#### Data extracts:
"""

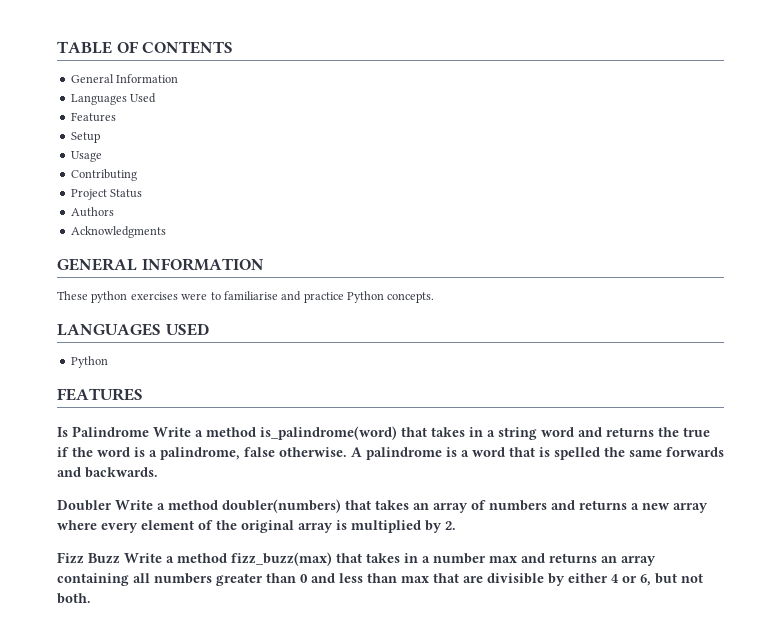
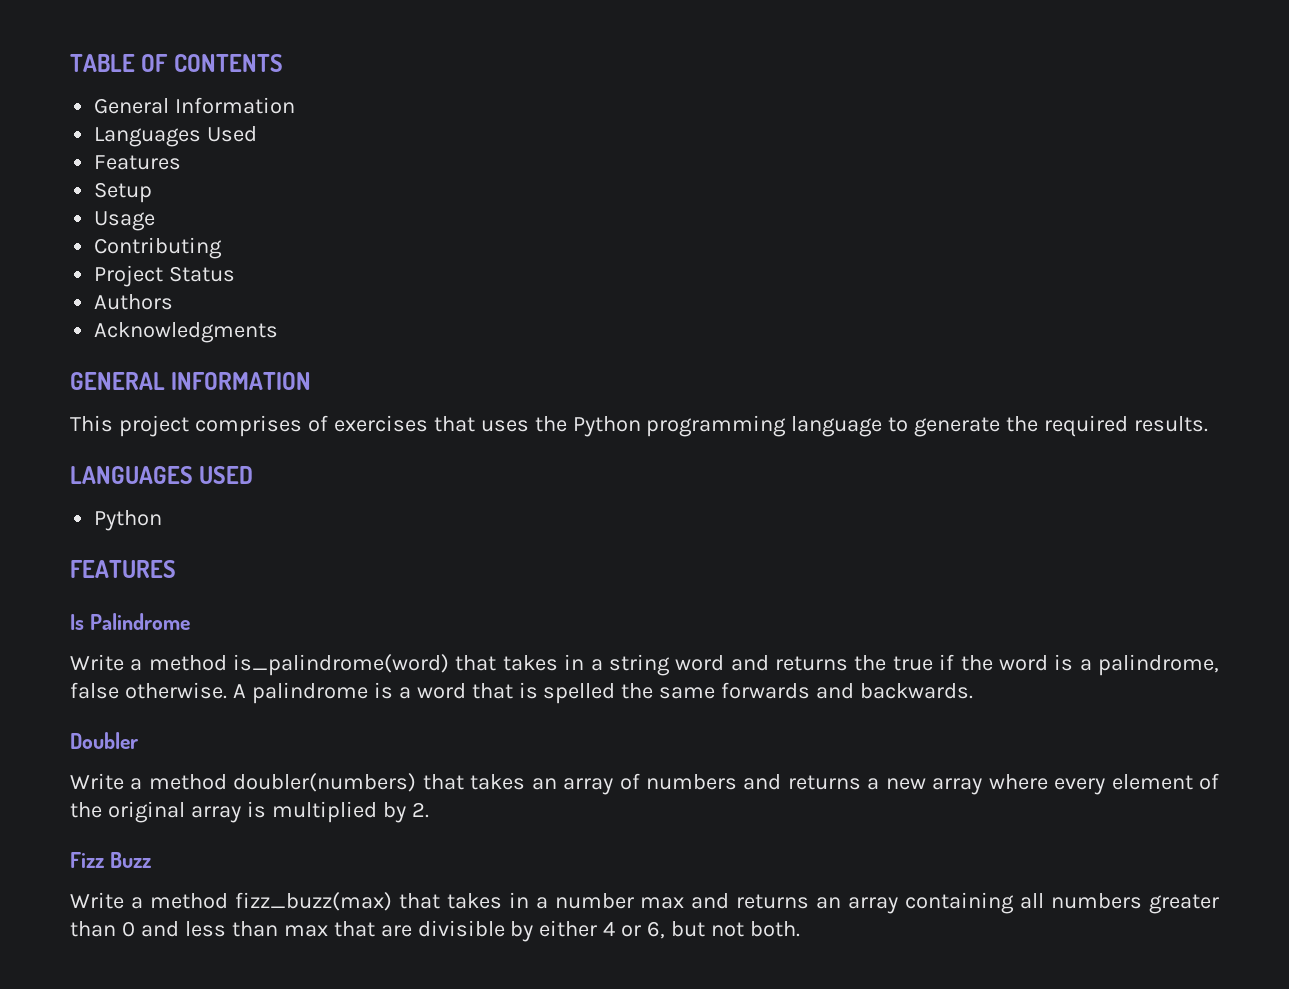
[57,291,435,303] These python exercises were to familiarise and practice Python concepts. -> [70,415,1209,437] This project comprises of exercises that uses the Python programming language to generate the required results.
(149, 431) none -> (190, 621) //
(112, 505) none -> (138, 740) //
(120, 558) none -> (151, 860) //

"""
"""

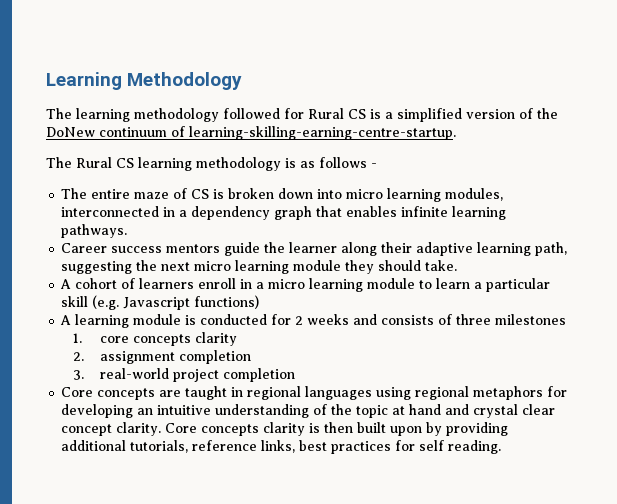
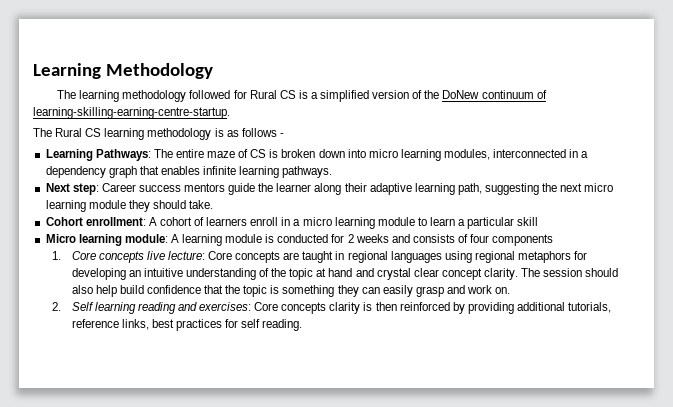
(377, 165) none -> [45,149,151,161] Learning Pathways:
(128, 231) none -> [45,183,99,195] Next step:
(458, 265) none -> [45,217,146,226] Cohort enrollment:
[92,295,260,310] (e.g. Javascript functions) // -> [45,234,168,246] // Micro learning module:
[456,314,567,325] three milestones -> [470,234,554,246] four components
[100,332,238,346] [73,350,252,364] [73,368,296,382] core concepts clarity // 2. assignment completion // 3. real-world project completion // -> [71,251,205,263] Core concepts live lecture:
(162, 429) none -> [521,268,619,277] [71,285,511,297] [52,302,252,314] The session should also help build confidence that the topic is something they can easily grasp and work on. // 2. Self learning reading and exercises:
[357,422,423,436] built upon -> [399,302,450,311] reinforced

"""

#### Task prompt:
Exactly the lines above from the one with "[57,291,435,303] These python" to the one with "(120, 558) none -> (151, 860) //", both included, are to be quoted; leave the rest out.

#### Output below:
[57,291,435,303] These python exercises were to familiarise and practice Python concepts. -> [70,415,1209,437] This project comprises of exercises that uses the Python programming language to generate the required results.
(149, 431) none -> (190, 621) //
(112, 505) none -> (138, 740) //
(120, 558) none -> (151, 860) //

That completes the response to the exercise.